Action item
Find the line that contains "discount: 2% = 10.49 -> 2% = 6.64". Output it and every line after it to the end of the records, exactly as they appear.

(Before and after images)

━━━━━━

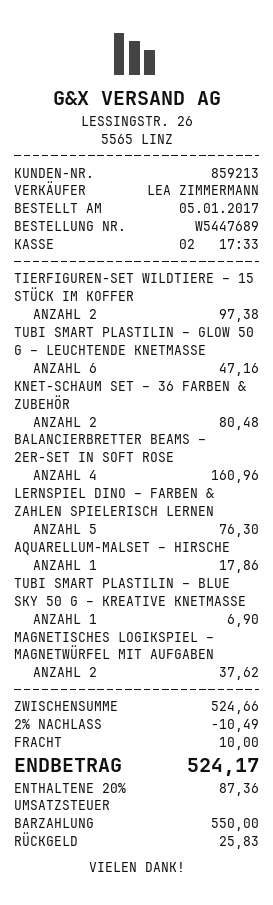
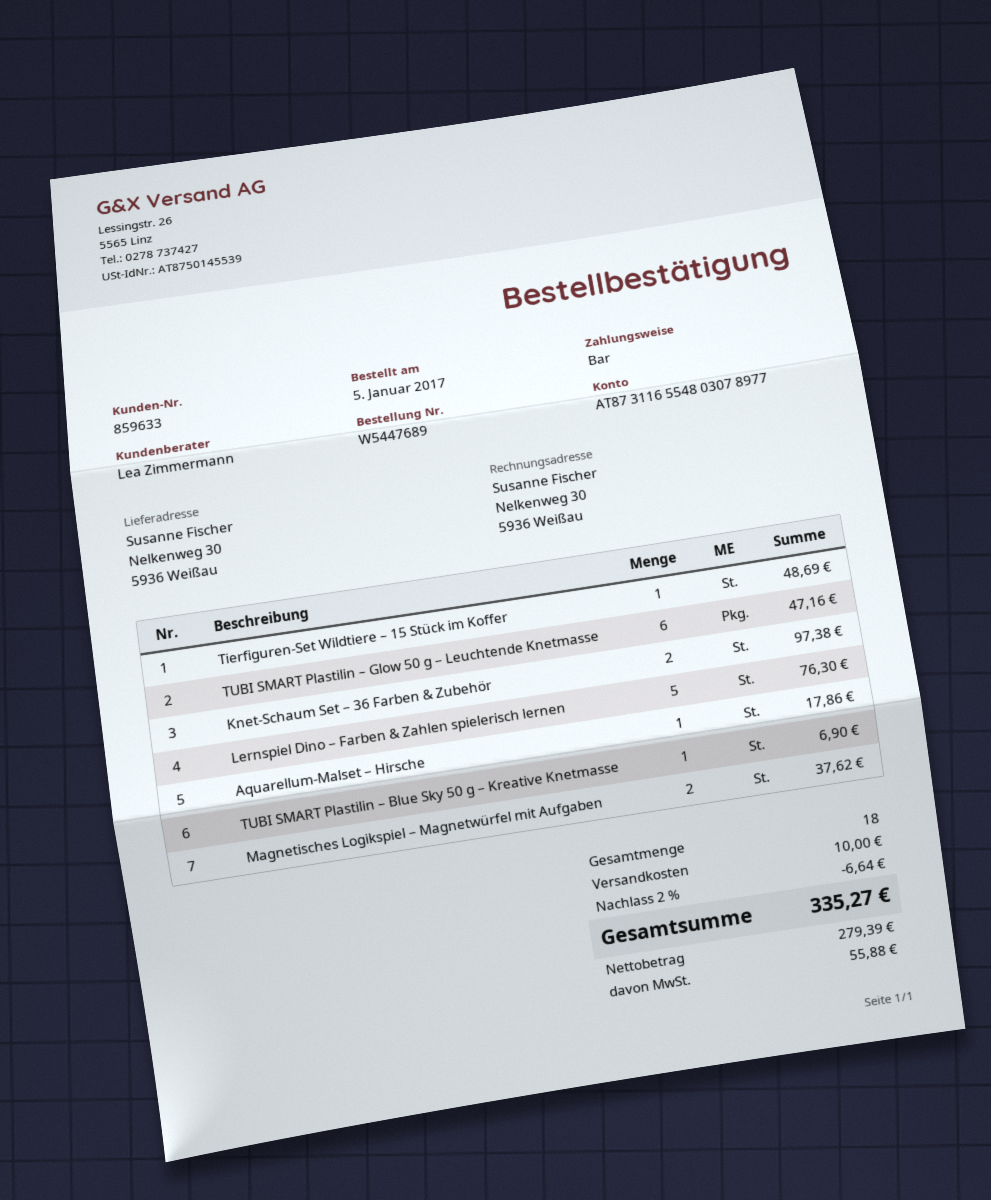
customer number: 859213 -> 859633
TIERFIGUREN-SET WILDTIERE – 15 STÜCK IM KOFFER: 2 for 97.38 -> 1 for 48.69
KNET-SCHAUM SET – 36 FARBEN & ZUBEHÖR: 2 for 80.48 -> 2 for 97.38
BALANCIERBRETTER BEAMS – 2ER-SET IN SOFT ROSE: 4 for 160.96 -> none
discount: 2% = 10.49 -> 2% = 6.64
tax: 87.36 -> 55.88
total: 524.17 -> 335.27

━━━━━━

Result
discount: 2% = 10.49 -> 2% = 6.64
tax: 87.36 -> 55.88
total: 524.17 -> 335.27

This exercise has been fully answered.